**Web interface edit records:**
□ □ □

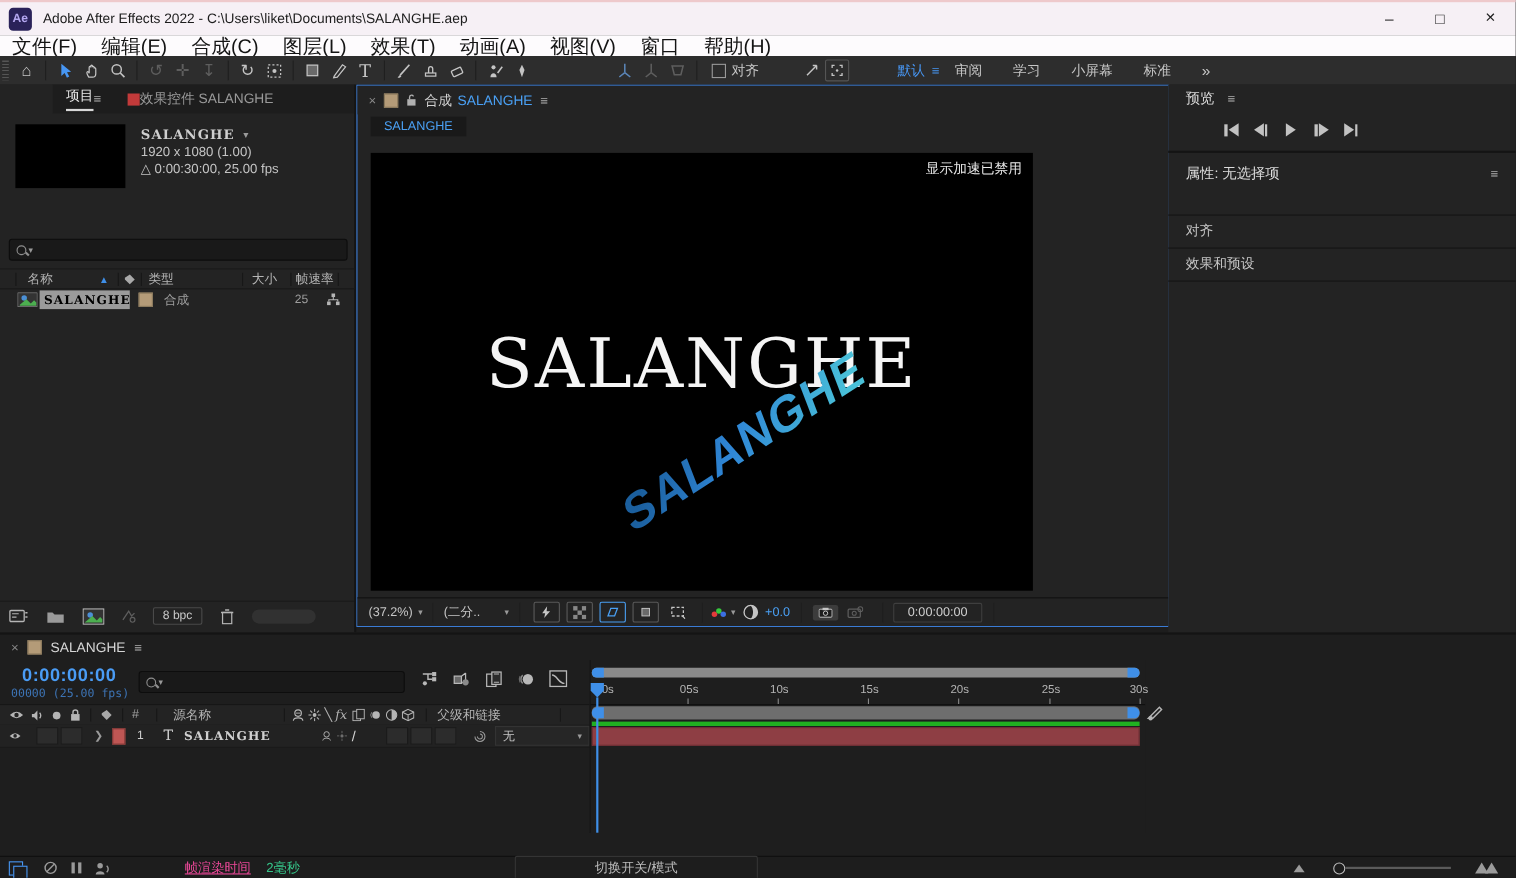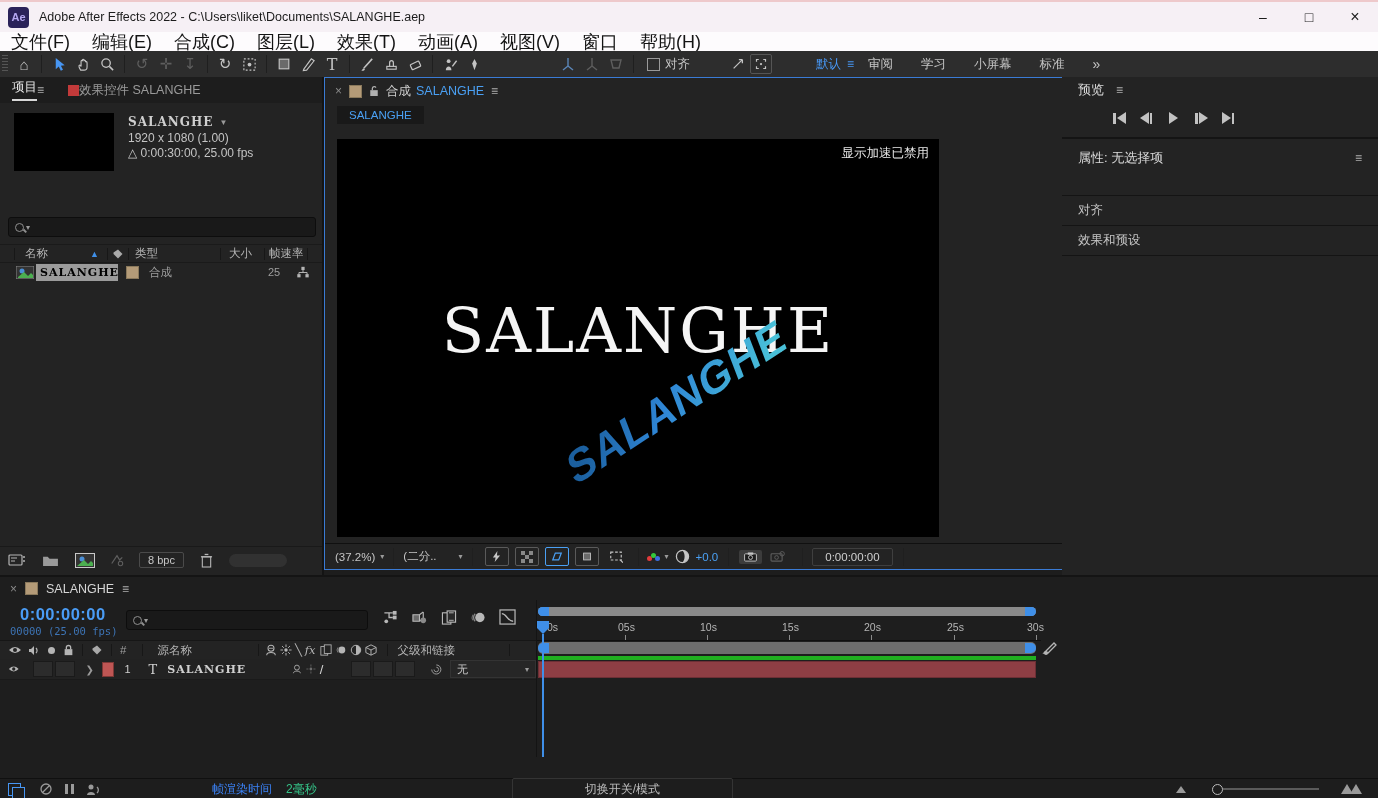--- a/index.html
+++ b/index.html
@@ -34,21 +34,21 @@
   .ws{padding:0 14px;color:#c6c6c6;font-size:12.5px;}
   .ws.active{color:#4796f3;}
   .ws-menu{color:#4796f3;font-size:12px;margin-left:-8px;}
 
   
   .panel-tab-active{color:#e6e6e6;border-bottom:2px solid #d8d8d8;padding-bottom:3px;}
   .hamb{color:#b0b0b0;font-size:12px;}
 
   
   .left-panel{left:0;top:77px;width:322px;height:498px;background:#232323;border-right:2px solid #141414;}
-  .lp-tabs{height:26px;display:flex;align-items:center;background:#1d1d1d;padding-left:12px;gap:0;}
+  .lp-tabs{height:26px;display:flex;align-items:center;background:#1d1d1d;padding-left:12px;gap:0;margin-left:48px;}
   .thumb{left:14px;top:36px;width:100px;height:58px;background:#000;}
   .iname{font-family:"DejaVu Serif",serif;font-weight:bold;letter-spacing:1px;color:#cfcfcf;font-size:12px;}
   .iline{color:#c4c4c4;font-size:12px;}
   .searchbox{background:#191919;border:1px solid #0d0d0d;border-radius:3px;display:flex;align-items:center;padding:0 6px;height:18px;}
   .mag{width:7px;height:7px;border:1.5px solid #8f8f8f;border-radius:50%;position:relative;flex:none;}
   .mag::after{content:'';position:absolute;width:4px;height:1.5px;background:#8f8f8f;transform:rotate(45deg);right:-4px;bottom:-1px;}
   .thead{height:17px;background:#232323;border-top:1px solid #1a1a1a;border-bottom:1px solid #1a1a1a;
          font-size:11.5px;color:#b5b5b5;display:flex;align-items:center;}
   .vpipe{width:1px;height:12px;background:#171717;}
   .prow{height:20px;display:flex;align-items:center;font-size:11px;}
@@ -679,21 +679,21 @@
       </svg>
     <svg width="13" height="14" viewBox="0 0 13 14" style="margin-left:10px;">
         <rect x="2" y="2" width="3" height="10" fill="#9a9a9a"></rect>
         <rect x="8" y="2" width="3" height="10" fill="#9a9a9a"></rect>
       </svg>
     <svg width="16" height="13" viewBox="0 0 16 13" style="margin-left:10px;">
         <circle cx="5" cy="4" r="2.5" fill="#9a9a9a"></circle>
         <path d="M1 12 C1 8 9 8 9 12 Z" fill="#9a9a9a"></path>
         <path d="M11 4 A4 4 0 0 1 11 10" stroke="#9a9a9a" fill="none" stroke-width="1.3"></path>
       </svg>
-    <span style="margin-left:110px;color:#3b82f6;">帧渲染时间</span>
+    <span style="margin-left:66px;color:#ec4899;text-decoration:underline;">帧渲染时间</span>
     <span style="margin-left:14px;color:#35c489;">2毫秒</span>
     <span style="margin-left:195px;border:1px solid #343434;border-radius:2px;padding:2px 72px;color:#bdbdbd;">切换开关/模式</span>
     <span class="mtn" style="margin-left:auto;"></span>
     <span style="width:26px;"></span>
     <span class="knob"></span>
     <span style="width:96px;height:2px;background:#5a5a5a;"></span>
     <span style="width:22px;"></span>
     <span class="row" style="gap:1px;margin-right:16px;">
       <span class="mtn" style="border-bottom-width:10px;border-left-width:6px;border-right-width:6px;"></span>
       <span class="mtn" style="border-bottom-width:10px;border-left-width:6px;border-right-width:6px;margin-left:-4px;"></span>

□ □ □

**Exercise:** Copy out each line of the records where the string "viewBox" appears.

**Answer space:**
     <svg width="13" height="14" viewBox="0 0 13 14" style="margin-left:10px;">
     <svg width="16" height="13" viewBox="0 0 16 13" style="margin-left:10px;">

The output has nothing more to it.